Для начала поместите фильтр 70 микрометров на пятимиллилитровую полипропиленовую трубку. Пипеткой нанесите на нее 500 микролитров среды нервной клетки. Перенесите диссоциированную ткань гиппокампа мыши в трубку через ситечко.
Затем дважды нанесите пипеткой один миллилитр холодной среды нервных клеток на гомогенизатор, чтобы промыть его. Теперь добавьте 500 микролитров ледяного DPBS в гранулу, чтобы повторно суспендировать ее. Доведите объем суспензии до 1,5 миллилитра с помощью DPBS.
Пипеткой внесите в образец 500 микролитров изотонического раствора перколла. Облейте раствор двумя миллилитрами холодного DPBS в центрифуге. Затем отсасывайте верхний слой и миелиновый диск в средней фазе.
Далее добавьте в пробирку четыре миллилитра холодного DPBS, аспирируйте надосадочную жидкость после центрифугирования ее. Затем повторно суспендируйте клетки в 100 микролитрах раствора для окрашивания на пригодность к жизнеспособности. Подайте пипеткой один миллилитр холодного DPBS в образец перед центрифугированием образца при 300 x g в течение пяти минут.
После отсасывания надосадочной жидкости добавьте 100 микролитров красящего раствора CD16, CD32. Ввергните образец в вихрь в течение пяти секунд, затем инкубируйте. После инкубации добавьте в образец один миллилитр буфера FACS и центрифугируйте.

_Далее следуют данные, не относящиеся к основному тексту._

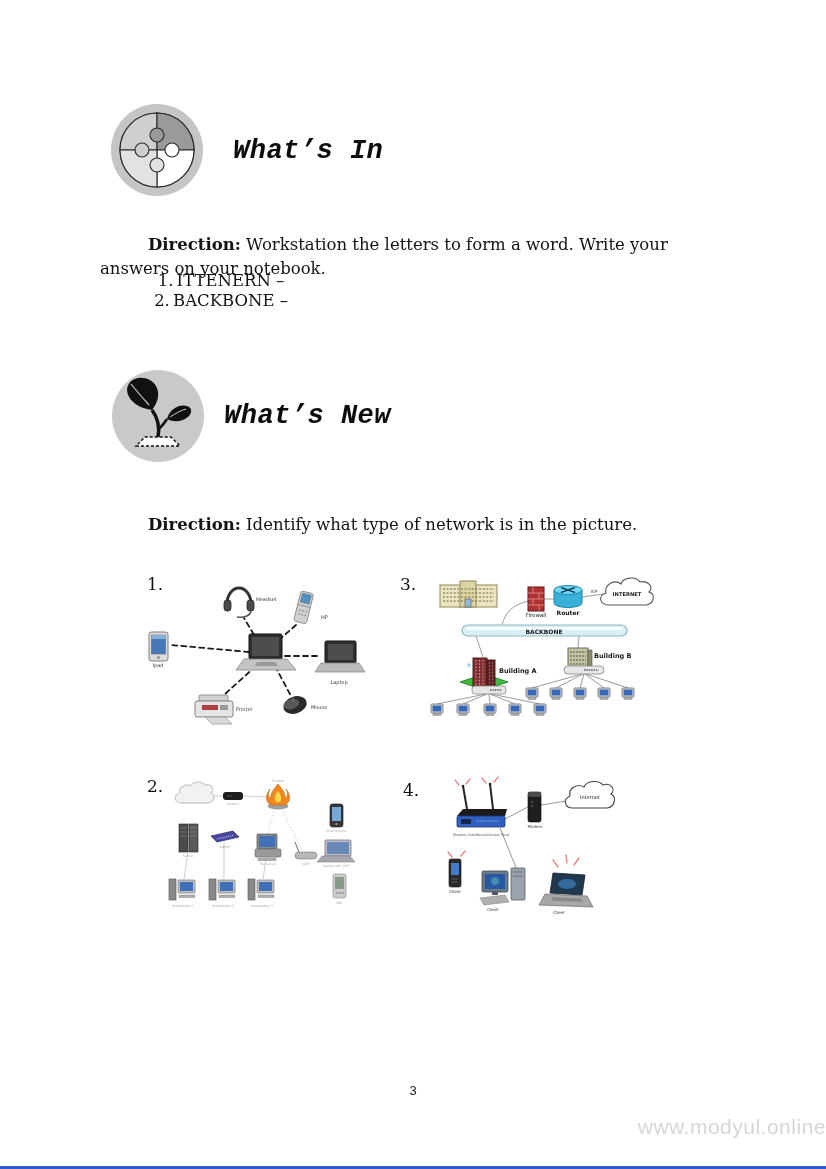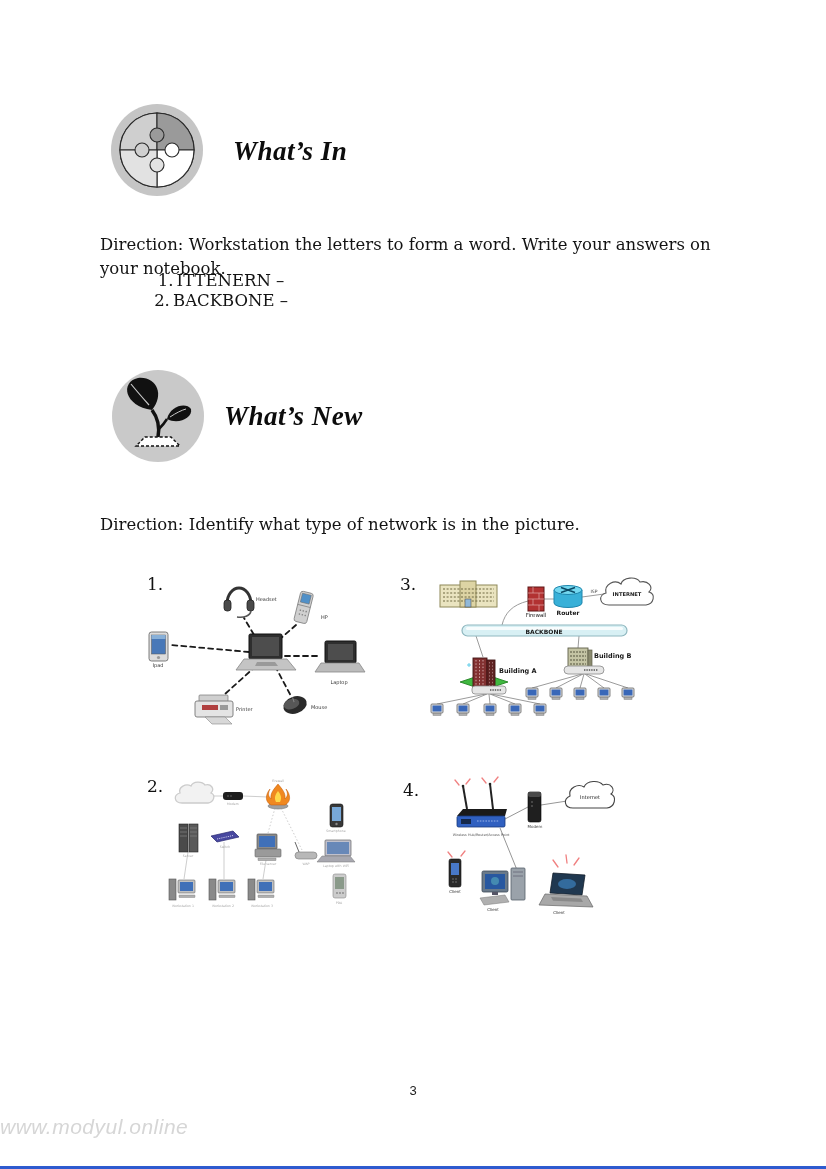--- a/index.html
+++ b/index.html
@@ -2,49 +2,49 @@
 <html><head>
 <meta charset="utf-8">
 <style>
   html,body { margin:0; padding:0; background:#ffffff; }
   .page {
     position:relative; width:826px; height:1169px; background:#fff;
     overflow:hidden; font-family:"DejaVu Serif", serif; color:#141414;
   }
   .icon-wrap { position:absolute; }
   .section-title {
-    position:absolute; font-family:Liberation Serif, serif;
+    position:absolute; font-family:Liberation Mono, monospace;
     font-weight:bold; font-style:italic; font-size:27px; color:#0c0c0c;
     letter-spacing:0.5px; white-space:nowrap;
   }
   .direction {
     position:absolute; left:100px; width:634px;
     font-size:16.5px; line-height:24px; color:#131313;
   }
-  .direction b { font-weight:normal; }
+  .direction b { font-weight:bold;margin-left:48px; }
   .unscramble-list {
     position:absolute; left:151px; top:271px;
     font-size:16.5px; line-height:19.5px; color:#131313;text-align:center;
   }
   .unscramble-item .num { display:inline-block; min-width:22px; }
   .fig { position:absolute; }
   .fig svg { position:absolute; left:0; top:0; }
   .fig-num {
     position:absolute; left:2px; top:0px; font-size:17px; color:#111;
     font-family:"DejaVu Serif", serif; z-index:2;
   }
   svg text { font-family:"DejaVu Sans", sans-serif; }
   .page-number {
     position:absolute; left:0; right:0; top:1083px; text-align:center;
     font-family:"Liberation Sans", sans-serif; font-size:13px; color:#222;
   }
   .watermark {
-    position:absolute; left:0; right:0; top:1115px; text-align:left;
+    position:absolute; left:0; right:0; top:1115px; text-align:right;
     font-family:"Liberation Sans", sans-serif; font-size:21px;
-    color:#d6d6d6; letter-spacing:0.5px;font-style:italic;
+    color:#d6d6d6; letter-spacing:0.5px;
   }
   .bottom-bar {
     position:absolute; left:0; bottom:0; width:100%; height:3px;
     background:#2e5bcf;
   }
 </style>
 </head>
 <body>
 
 <div class="page">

Пипеткой 100 микролитров красителя смешайте в пробирку. Затем инкубируйте образцы в течение 30 минут при температуре четыре градуса Цельсия в темноте. Теперь добавьте один миллилитр буфера FACS в образец перед центрифугированием, как и раньше.
Повторно суспендируйте гранулу в 250 микролитрах фиксирующего буфера после удаления надосадочной жидкости. Далее добавьте в пробирку два миллилитра буфера для пермеабилизации и снова центрифугируйте. Пипеткой нанесите 100 микролитров красящего раствора vGLUT1 на гранулу.
Затем перемешайте смесь в течение примерно пяти секунд перед инкубацией и центрифугированием. Ресуспендируйте клеточную гранулу в 250 микролитрах буфера FACS. Наконец, отфильтруйте образцы через фильтр 40 микрометров.
Более высокий флуоресцентный сигнал vGLUT1-PE наблюдался от микроглии гиппокампа по сравнению с контролем изотипа. Более высокий флуоресцентный сигнал vGLUT1-PE был обнаружен в микроглии обонятельной луковицы и более низкий сигнал в мозжечке по сравнению с гиппокампом. Наименьшая интенсивность сигнала была выявлена в макрофагах селезенки.